Sunday, December 24, 2017

Angels and Ducats

When I was doing research at the British Museum, I picked up on sale a really fun book called Angels & Ducats: Shakespeare's Money & Medals.

The book, by the museum's curator of medieval and early modern coinage Barrie Cooke, was published to accompany a 2012 exhibition at the British Museum. It goes into some detail about the coins of Shakespeare's day and how they are referenced in drama of the period.

In a prologue, Cooke quotes the same passage from Timon of Athens that I reference in my play Capital: "Gold? Yellow, glittering, precious gold? / No, gods, I am no idle votarist..." As Cooke points out, the passage was a favorite of Karl Marx and shows how the theme of money often comes up in Shakespeare's work.

The first chapter of the book deals with medals rather than money. Though Shakespeare rarely mentions medals (which were relatively new in the England of his day), there is a notable reference in The Winter's Tale when Leontes says of his wife that the King of Bohemia "wears her like a medal, hanging / About his neck."

A chapter on the costs of theatre details how much audience members might spend to see a play in Shakespeare's day. People going to the Globe on the south side of the Thames might spend four to six pence to cross the river by boat. Once in Southwark, spectators could pay a mere penny for entrance to the yard, where groundlings stood to watch the play. To sit in the lower galleries was two pence, and three pence bought access to the upper galleries. For a shilling, more refined audience members could have entry into a box with a private entrance.

Prices at the indoors Blackfriars Theatre were considerably more. There, a shilling was required for general entrance to the pit, and entrance to a box would cost half a crown, or two shillings and sixpence. (Four pennies were in a groat, three groats made a shilling, and there were 20 shillings in a pound. That means there were five shillings to the crown, which was worth a quarter of a pound. Confused yet?)

Chapter Three covers the coin known as the angel, which in Shakespeare's day was worth 10 shillings, twice as much as a crown. These coins had an image of the Archangel Michael on them, and they were used not just as money, but also as part of the ceremony of Touching for the King's Evil. People afflicted with scrofula would go to the monarch in order to be cured. The king would touch the patient and then hang an angel around the person's neck. For this reason, many angels that exist today have a hole pierced in them.

Another chapter details the foreign coins common to the England of Shakespeare's day. The ducat was a gold coin from Venice used frequently in Shakespeare's plays. In The Merchant of Venice, for instance, Antonio borrows 3,000 ducats from Shylock, and in Cymbeline Posthumus makes an enormous 10,000-ducat bet. Curiously, Desdemona in Othello references not the Venetian ducat but the Portuguese crusado when she says: "Believe me, I had rather have lost my purse / Full of crusadoes..."

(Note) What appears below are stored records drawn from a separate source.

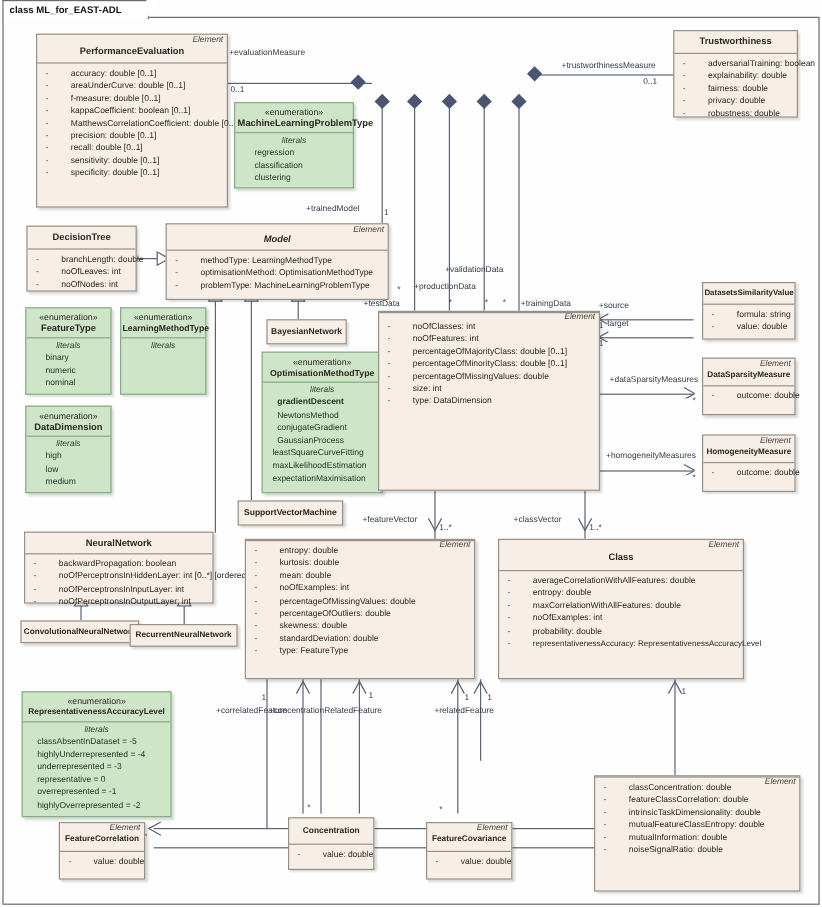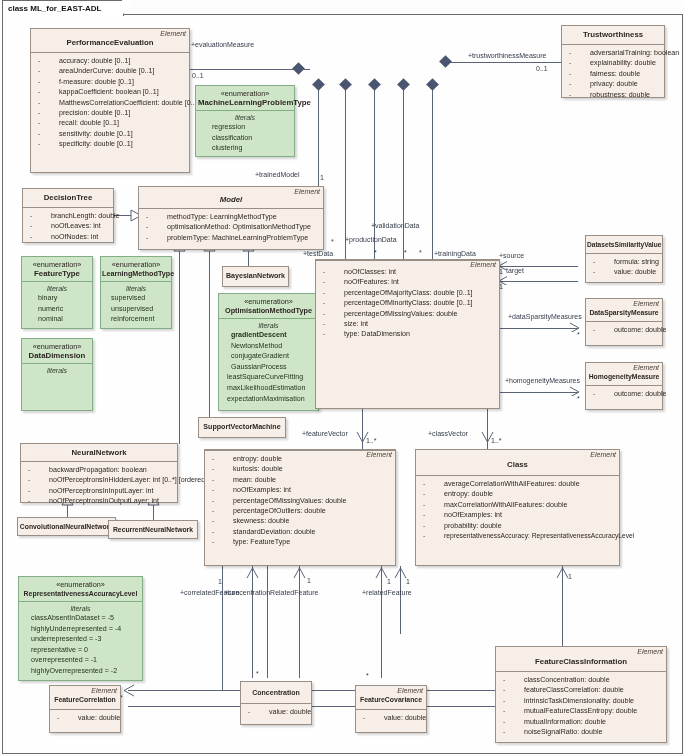--- a/index.html
+++ b/index.html
@@ -286,11 +286,6 @@
     <div class="cname" style="padding:0 1px 3px 1px;font-size:7.2px;">LearningMethodType</div>
     <div class="sep"></div>
     <div class="litlabel">literals</div>
-    <div class="lits">
-      <div class="lit" style="padding-left:10px;">supervised</div>
-      <div class="lit" style="padding-left:10px;">unsupervised</div>
-      <div class="lit" style="padding-left:10px;">reinforcement</div>
-    </div>
   </div>
 
   <div class="cls enum" style="left:21px;top:338px;width:72px;height:73px;">

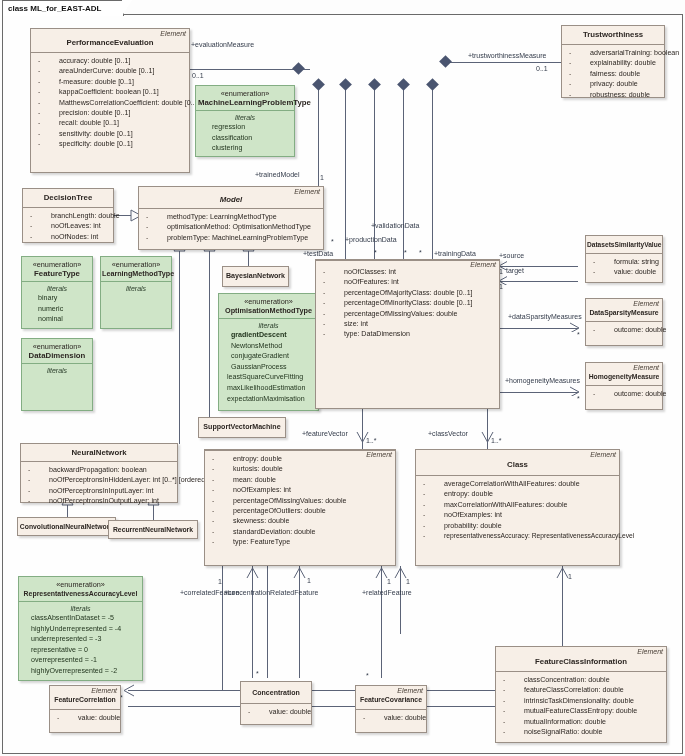--- a/index.html
+++ b/index.html
@@ -293,6 +293,11 @@
     <div class="cname" style="padding:0 2px 3px 2px;">DataDimension</div>
     <div class="sep"></div>
     <div class="litlabel">literals</div>
+    <div class="lits">
+      <div class="lit">high</div>
+      <div class="lit">low</div>
+      <div class="lit">medium</div>
+    </div>
   </div>
 
   <div class="cls" style="left:222px;top:266px;width:67px;height:21px;">

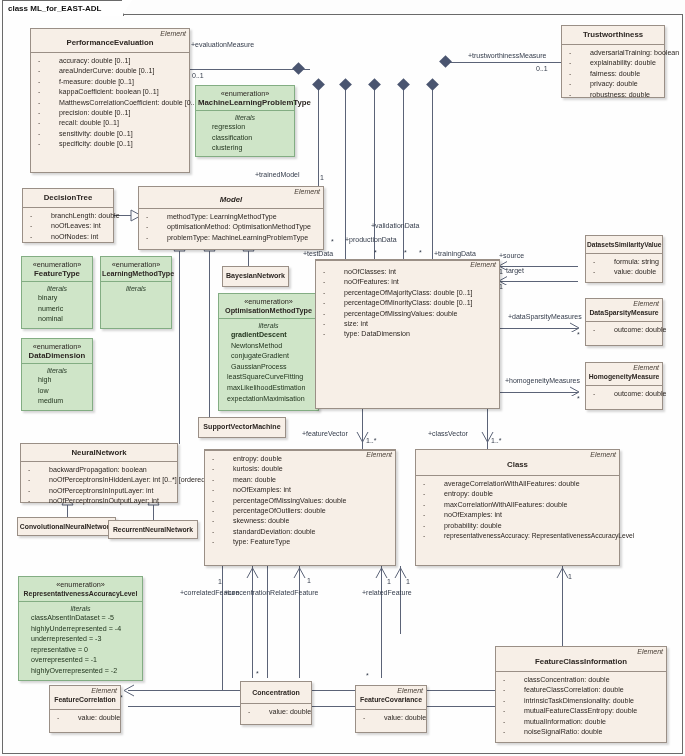--- a/index.html
+++ b/index.html
@@ -457,7 +457,6 @@
 
   <div class="cls" style="left:495px;top:646px;width:172px;height:97px;">
     <div class="stereo">Element</div>
-    <div class="cname" style="padding-top:10px;padding-bottom:5px;">FeatureClassInformation</div>
     <div class="sep"></div>
     <div class="attrs">
       <div class="attr"><span class="vis">-</span><span class="txt">classConcentration: double</span></div>

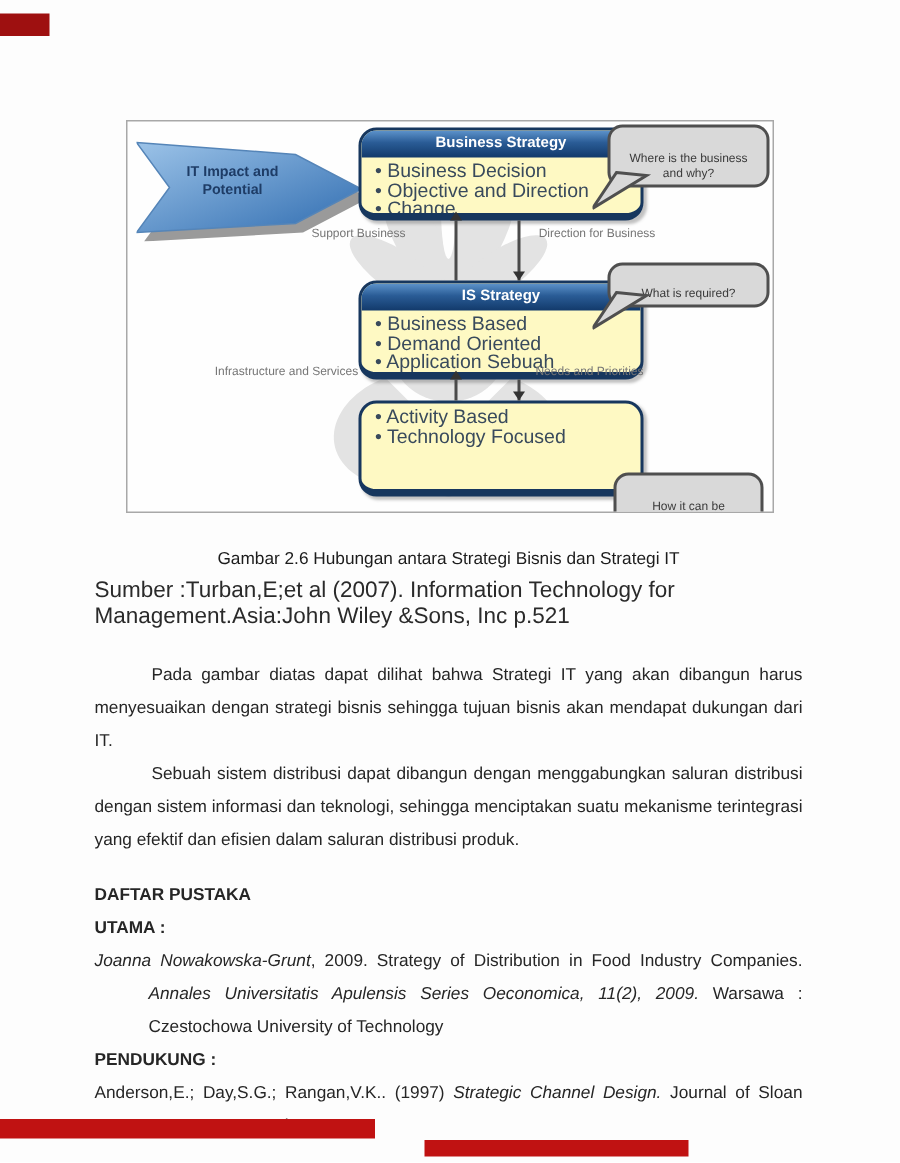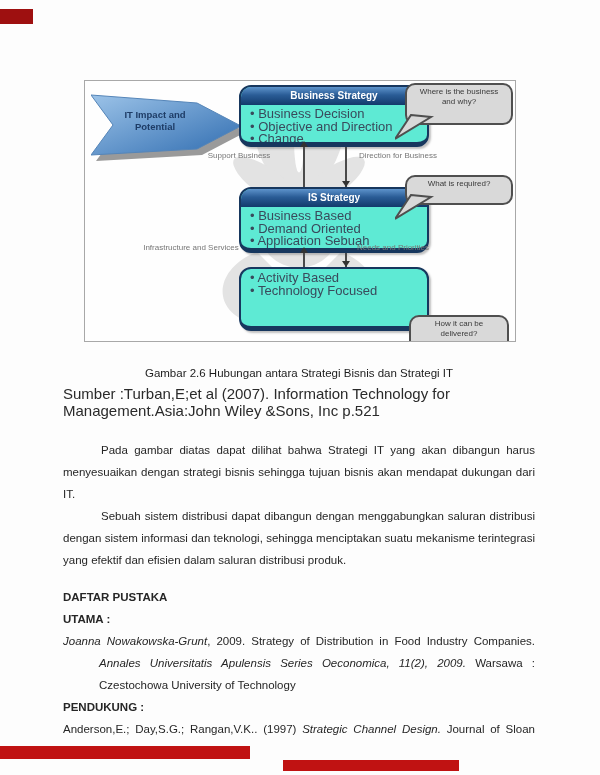--- a/index.html
+++ b/index.html
@@ -22,7 +22,7 @@
   .banner-text { position:absolute; left:24px; top:16px; width:80px; text-align:center;
                  font-size:9.5px; font-weight:bold; color:#1e3c66; line-height:12px; }
 
-  .sbox { position:absolute; left:154px; width:190px; background:#5eead4;
+  .sbox { position:absolute; left:154px; width:190px; background:#fef9c3;
           border:2px solid #17375e; border-bottom-width:5px; border-radius:12px;
           overflow:hidden; box-sizing:border-box; box-shadow:2px 2px 2px rgba(120,120,120,.45); }
   .sbox-head { background:linear-gradient(180deg,#5d93cb 0%,#2a5c96 45%,#123a6b 100%);

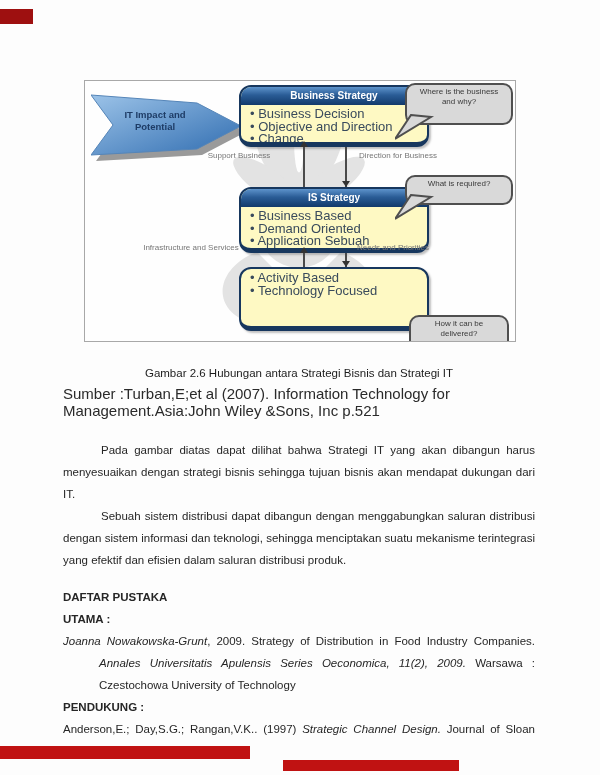--- a/index.html
+++ b/index.html
@@ -37,7 +37,7 @@
 
   .bubble { position:absolute; background:#d9d9d9; border:2px solid #4f4f4f;
             border-radius:10px; font-size:8px; color:#3a3a3a; display:flex;
-            align-items:flex-start; justify-content:center; text-align:center;
+            align-items:flex-end; justify-content:center; text-align:center;
             padding:2px 6px; box-sizing:border-box; line-height:10px; }
   .bubble .tail { position:absolute; left:-12px; bottom:-17px; width:40px; height:26px; }
   .bub1 { left:320px; top:2px;  width:108px; height:42px; }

With all these different coins, how could someone tell which were real and which were counterfeit? Merchants weighed coins and also tested their purity by means of a touchstone. Cooke points out that Robert Armin, who played the character of Touchstone in As You Like It, had started out as a goldsmith, so the name could have been an in-joke.

An epilogue to the book mentions that when Shakespeare's fellow actor Augustine Philips died, he left in his will "a Thirty shillinges peece in gould" to the Bard. Cooke says this might have been a special coin given to Philips by Queen Elizabeth after a particularly good performance. That (along with much of the book) is speculative, but Angels & Ducats is still worth a read.